Vertex Pharmaceuticals Claims Top Trading Spot as FDA Expands Casgevy Approval to Younger Patients
Market Snapshot
Vertex Pharmaceuticals Incorporated (VRTX) experienced a period of heightened trading activity on July 1, 2026, despite a relatively modest price adjustment. The biotechnology firm recorded a trading volume of $0.72 billion, marking it as the most actively traded stock in the U.S. market for the day. This significant liquidity suggests intense investor interest, likely driven by the release of major regulatory developments. Throughout the session, the stock closed with a slight gain, rising 0.26%. While the percentage change was marginal, the volume ranking indicates that market participants were actively repositioning in response to fresh news. The stock currently trades with a market capitalization of approximately $126.07 billion, reflecting its status as a major player in the global biotech sector. Technical indicators show the stock trading below its 200-day moving average of $455.05 and its 50-day moving average of $444.56, though it remains well above its 52-week low of $362.50. The company’s valuation metrics include a price-to-earnings ratio of 29.46 and a beta of 0.30, suggesting lower volatility relative to the broader market compared to its recent earnings momentum, which saw it beat analyst estimates in the previous quarter with $4.47 earnings per share.
Key Drivers
The primary catalyst for the trading volume and market attention on July 1 was the U.S. Food and Drug Administration’s approval of an expanded indication for Vertex’s gene therapy, Casgevy. The FDA granted supplemental approval for the treatment, known generically as exagamglogene autotemcel, for patients as young as two years old. Previously, Casgevy was approved for individuals aged 12 and older with sickle cell disease or transfusion-dependent beta thalassemia. This expansion marks a historic milestone, as it is the first gene therapy approved for sickle cell disease patients in this younger age group. The approval addresses a critical unmet medical need, allowing pediatric patients to access a transformative one-time treatment earlier in life, potentially before cumulative organ damage occurs.

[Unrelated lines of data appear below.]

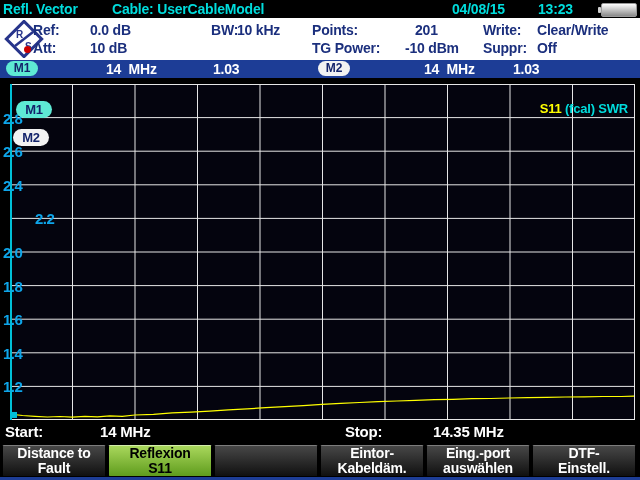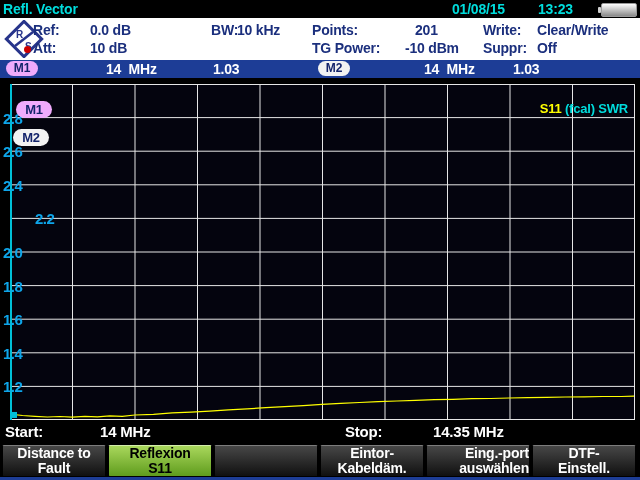"Cable: UserCableModel" span.abs { html: none -> <span>Cable: UserCableModel</span> }
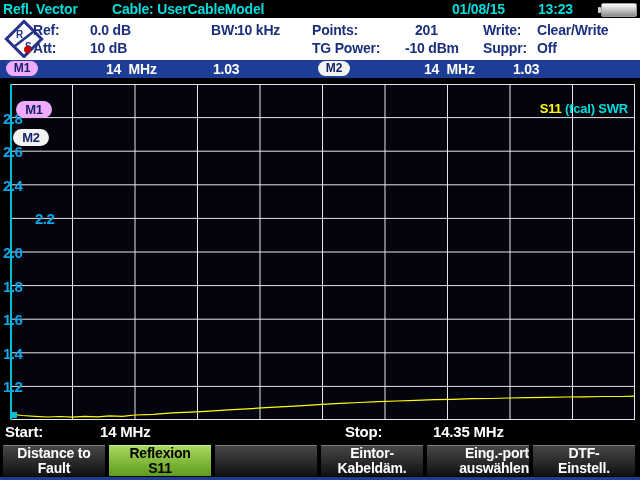"01/08/15" span.abs { text: 01/08/15 -> 04/08/15 }
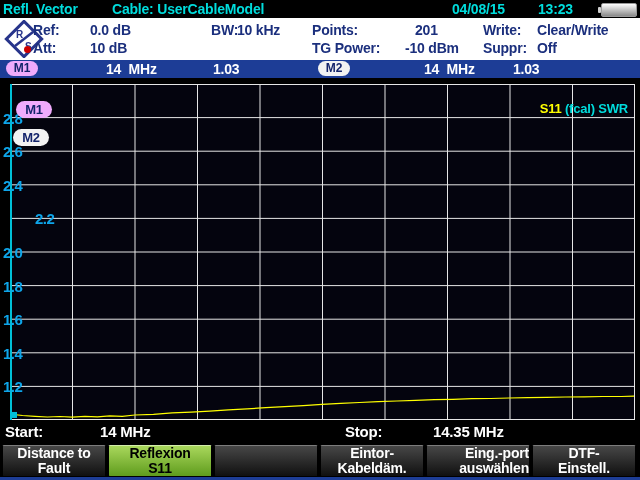"M1" .mk-red { background: #f0abfc -> #5eead4 }
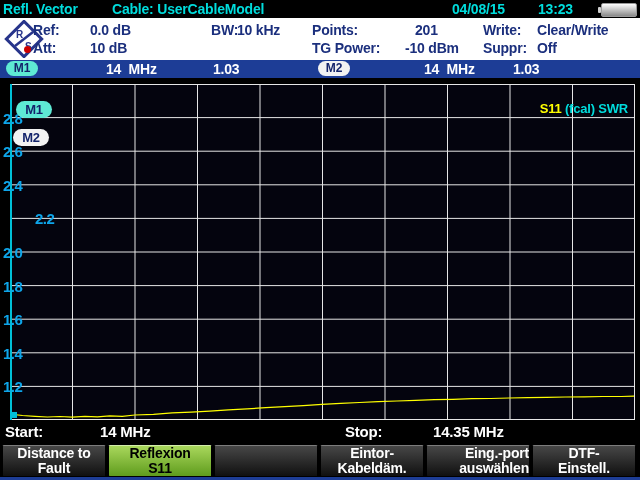"Eing.-port" div.softkey { text-align: right -> none }
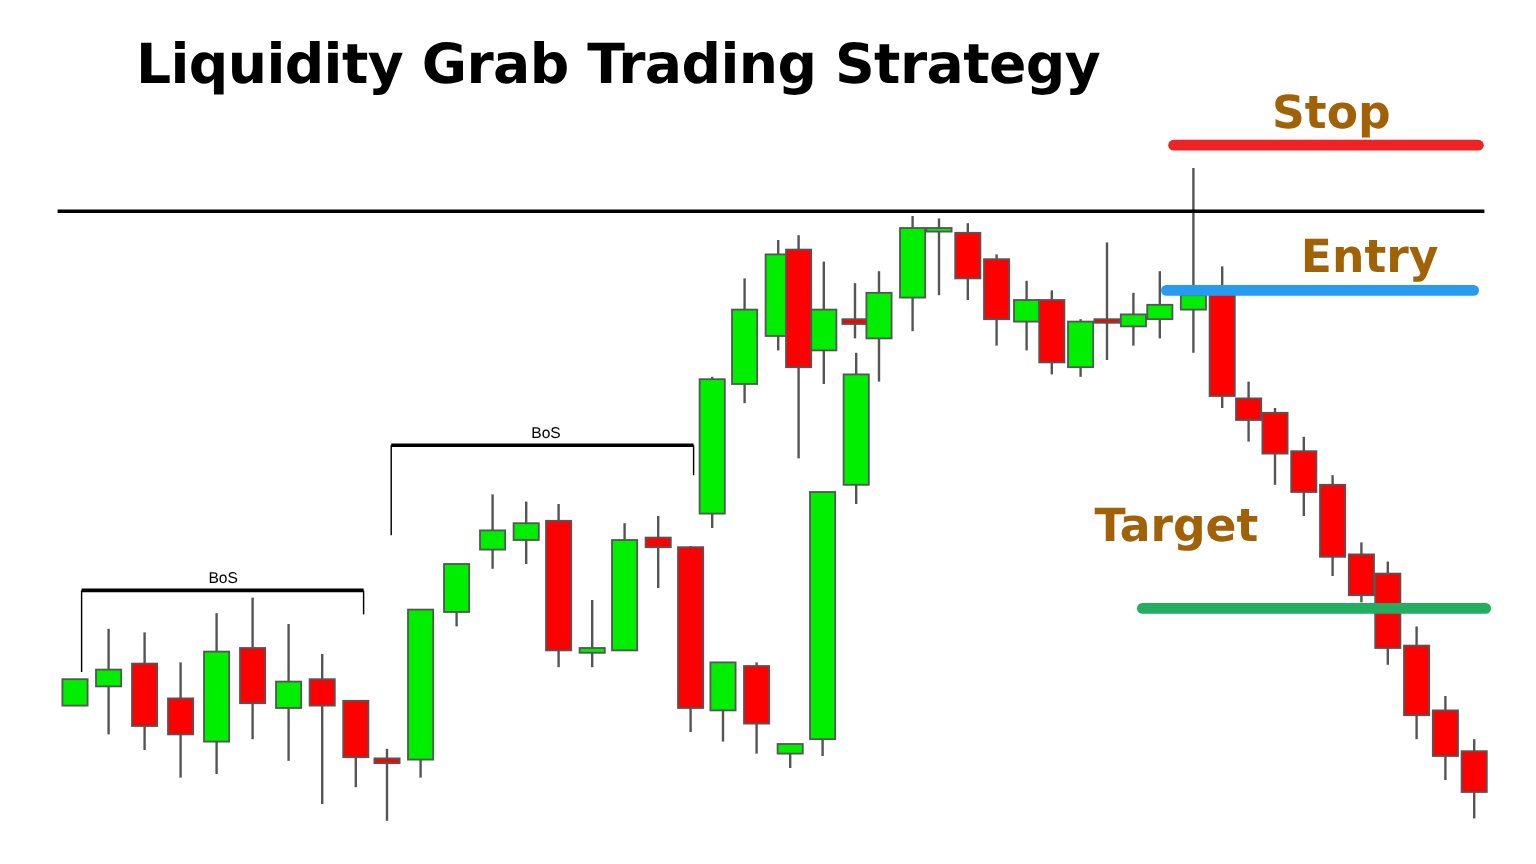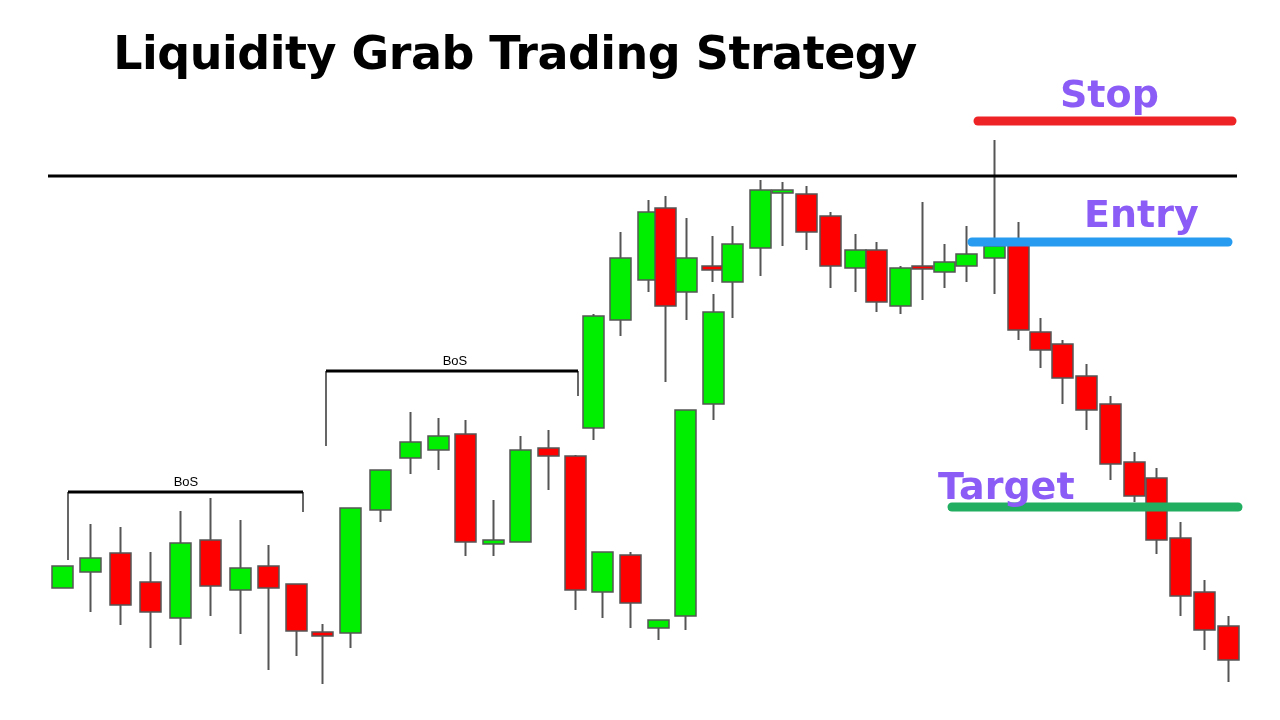"Stop" .annot-label { color: #8b5cf6 -> #a16207 }
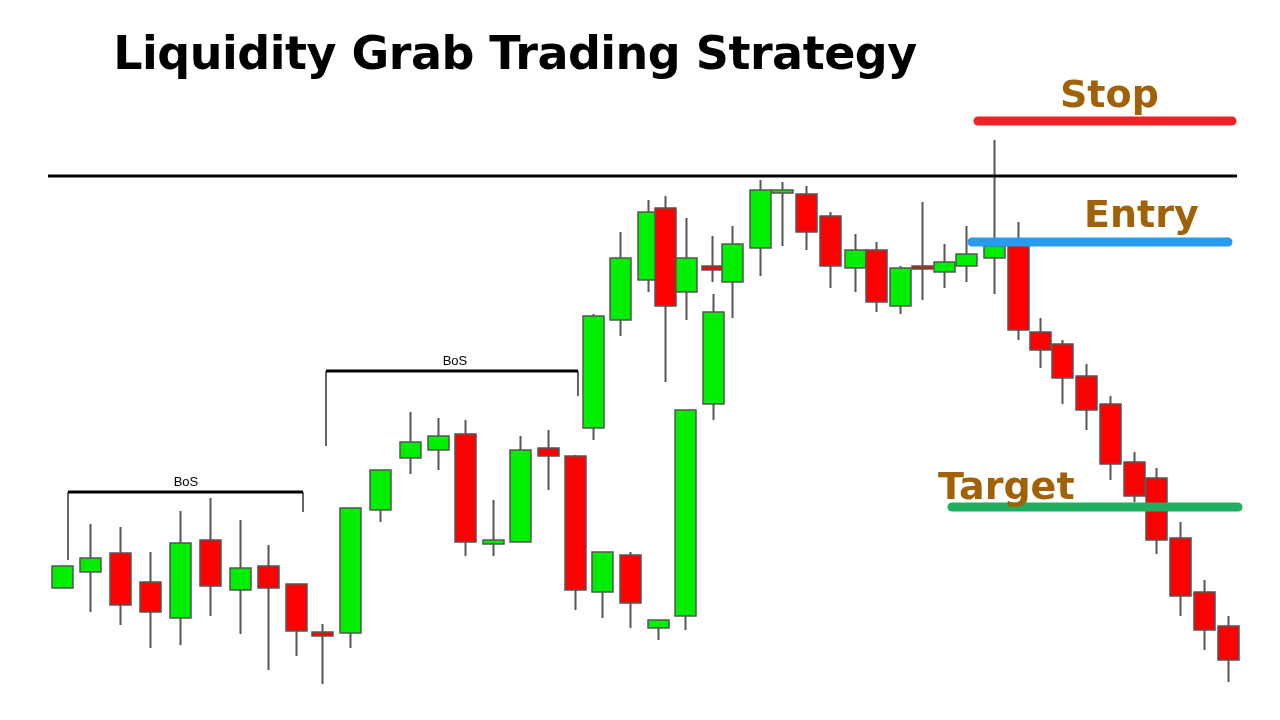"Target" #label-target { margin-left: 26px -> none; top: 464px -> 416px }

The regulatory process for this approval was notably expedited, highlighting the urgency and priority assigned to this therapy by federal health authorities. The FDA completed its review in just 53 days following the filing, utilizing the Commissioner’s National Priority Voucher pilot program. This fast-track mechanism is designed to shorten review times for drugs addressing significant health priorities. The approval is only the eighth selected under this specific pilot program, underscoring the government’s commitment to accelerating access to innovative treatments for rare and severe diseases. This rapid turnaround signals strong regulatory confidence in the safety and efficacy profile of the treatment for younger demographics.

Clinical data supporting the expansion demonstrated robust efficacy across different age cohorts. In trials involving children aged five to under 12 with sickle cell disease, all eight evaluable patients experienced no severe vaso-occlusive crises or painful episodes for at least 12 consecutive months within the first 24 months of infusion. For patients with beta thalassemia, eight of nine evaluable children achieved transfusion independence for 12 consecutive months, with a median duration of 20.1 months. These results reinforce the consistency of Casgevy’s benefits across age groups, validating the therapy’s potential to deliver durable, transformative outcomes for patients who have historically had limited treatment options.
From a commercial perspective, this approval significantly expands the addressable patient population in the United States. Approximately 5,500 additional children are now eligible for this established one-time therapy, broadening the market beyond the previously approved 12-and-older demographic. Vertex has already established a robust infrastructure to support this expansion, with more than 75 authorized treatment centers activated across the U.S. These centers are designed to facilitate patient access and manage the complex logistics associated with gene therapy administration, including myeloablative conditioning and stem cell infusion.
The company’s leadership emphasized the strategic importance of this development in the context of their broader mission. Vertex CEO Reshma Kewalramani noted that just as the company redefined care for cystic fibrosis, it aims to transform the future for those living with sickle cell disease and beta thalassemia. The approval allows clinicians to consider treatment before years of cumulative damage from these life-shortening diseases take hold. Sickle cell disease, for instance, carries an estimated lifetime healthcare cost of $4–6 million per patient, while beta thalassemia can cost $5–5.7 million, highlighting the economic and human impact of earlier intervention.
Looking ahead, Vertex is actively pursuing further global expansion of this indication. Regulatory review for the label expansion is currently underway in the Kingdom of Saudi Arabia and the United Kingdom, with submissions aimed at extending the indication to children as young as five in those jurisdictions. The company continues to advance long-term follow-up studies, such as CLIMB-131, to evaluate the safety and efficacy of Casgevy over a 15-year period. These ongoing efforts, combined with the recent FDA approval, position Vertex to solidify its leadership in the gene therapy space and drive long-term value creation for shareholders.